Nucleic acid manipulation
DNA extraction was performed using a DNeasy Blood and Tissue extraction kit (69506), and RNA extraction was performed using an RNeasy Micro kit (74004; QIAGEN). Whole-genome amplification (WGA) was performed using 3–10 ng of extracted genomic DNA or 3 × 103–104 sorted AML cells using an amplification kit (Illustra GenomiPhiV2; GE Healthcare). Nucleic acids were analyzed and quantified using Qubit assay (Invitrogen) or the appropriate Bioanalyser chip (Agilent Technologies).

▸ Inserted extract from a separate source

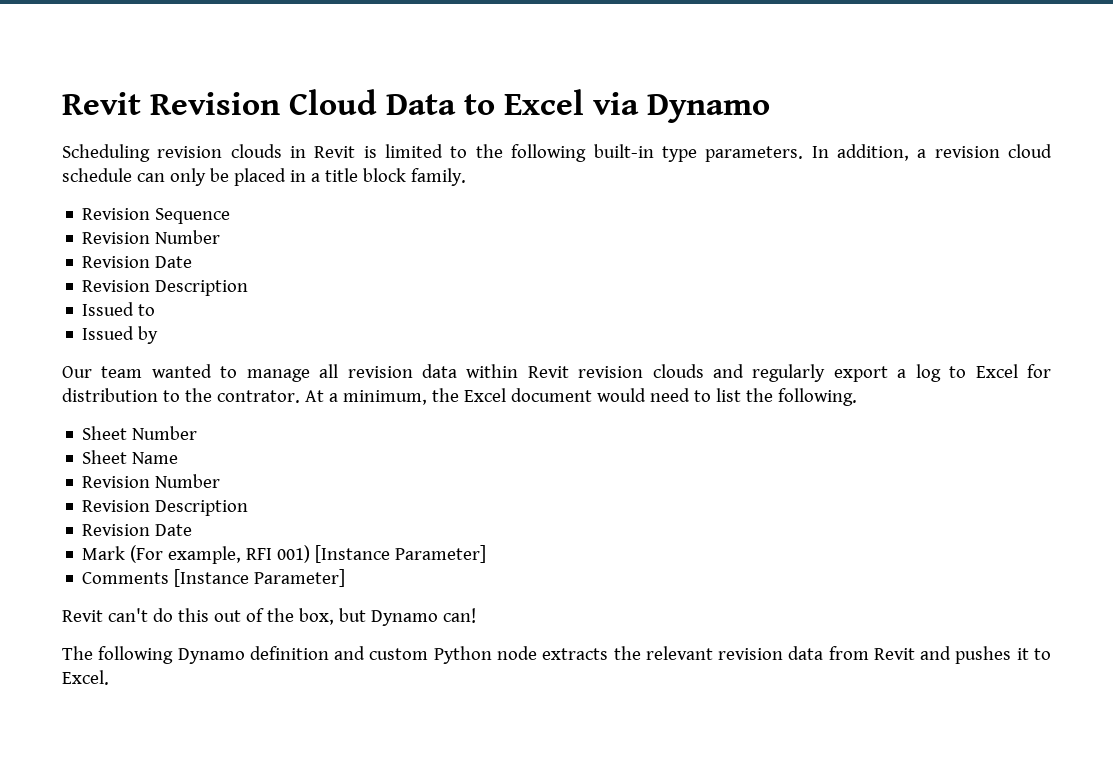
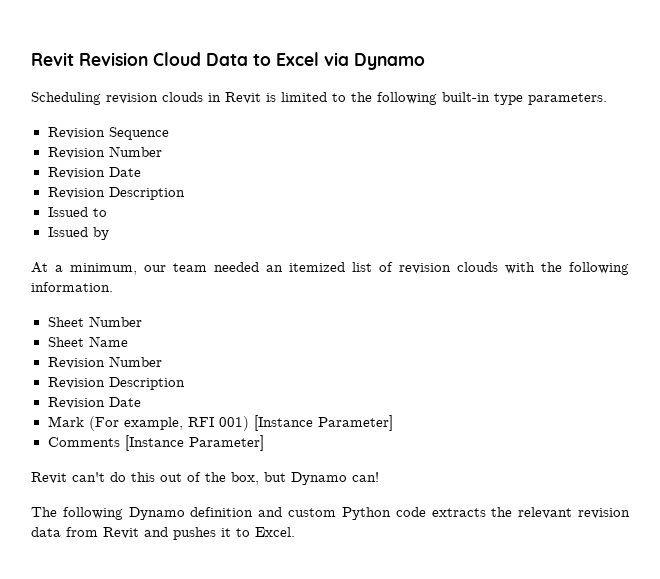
- In addition, a revision cloud schedule can only be placed in a title block family.
- Our team wanted to manage all revision data within Revit revision clouds and regularly export a log to Excel for distribution to the contrator. At a minimum, the Excel document would need to list the following.
+ At a minimum, our team needed an itemized list of revision clouds with the following information.
- The following Dynamo definition and custom Python node extracts the relevant revision data from Revit and pushes it to Excel.
+ The following Dynamo definition and custom Python code extracts the relevant revision data from Revit and pushes it to Excel.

Libraries for whole-exome sequencing (WES) were prepared using either a SeqCap EZ (v3; Nimblegen) or a SureSelect All Exon Enrichment kit (V5; Agilent Technologies) and sequenced on HiSeq2000 (Illumina) using 100-bp paired-end reads. Raw reads were mapped using a Burrows-Wheeler aligner (Stampy) to the NCBI Human Reference Genome Build hg19 (Lunter and Goodson, 2011). Aligned reads that passed standard quality filters were submitted for variant calling using VarScan2 (Koboldt et al., 2009) for both single nucleotide variants (SNVs) and indels. Variants were annotated with Annovar.
Libraries were created from pooled, indexed amplicons generated using Fluidigm Access Array Primers (see online supplemental material) using Fluidigm Access Array. 500 amplicons were multiplexed per gDNA sample and sequenced on MiSeq (Illumina) using 150-bp or 250-bp paired-end reads. Reads were mapped using Stampy onto hg19. Aligned reads that passed standard quality filters were submitted for variant calling using VarScan2 for both SNVs and indels, and Pindel (Spencer et al., 2013) was used to optimize detection of longer indels, e.g., ITD in FLT3. Variants were annotated with Annovar software.
Mutation detection pipeline
Putative variants were filtered using the following parameters: (a) WES: minimum coverage, 15; minimum variant frequency, 0.01; minimum read depth in variant, 2; and p-value of 0.05; and (b) targeted resequencing: minimum coverage, 100; minimum variant frequency, 0.01; minimum read depth in variant, 5; and p-value of 0.05. As CEBPA had low coverage in next generation sequencing, data mutation analysis for this gene was performed separately (see the CEBPA mutation analysis section).
In both WES and targeted resequencing datasets, additional exclusion criteria for variants were (a) variants predicted to result in a silent amino acid change; (b) known polymorphisms present in human variation databases (Exome Sequencing Project 6500; 1,000 genomes; SNP database) at a population frequency >0.0014 (reflecting the population incidence of myeloid disease) except for when the variant was a known somatic variant in the Catalogue of Somatic Mutations in Cancer (COSMIC); (c) variants present in at least one of the two T cell germline controls with a VAF >10; (d) variants noted to be rare in hematopoietic disease (documented in less than two hematopoietic samples in COSMIC) but which occurred in more than one of our AML cohort samples; and (e) 1-bp indels present adjacent to regions of more than four homopolymer bases. Variants were included on the basis of (a) previous documentation as a somatic mutation in hematopoietic samples in COSMIC or (b) novel variants in ASXL1 or TET2 genes (not previously reported), which have high-impact structural change (nonsense, deleterious missense, and indels) not found in either T cell germline controls or in human variation databases with a frequency >0.0014. Putative variants were further validated by visualization using the Integrated Genome Viewer.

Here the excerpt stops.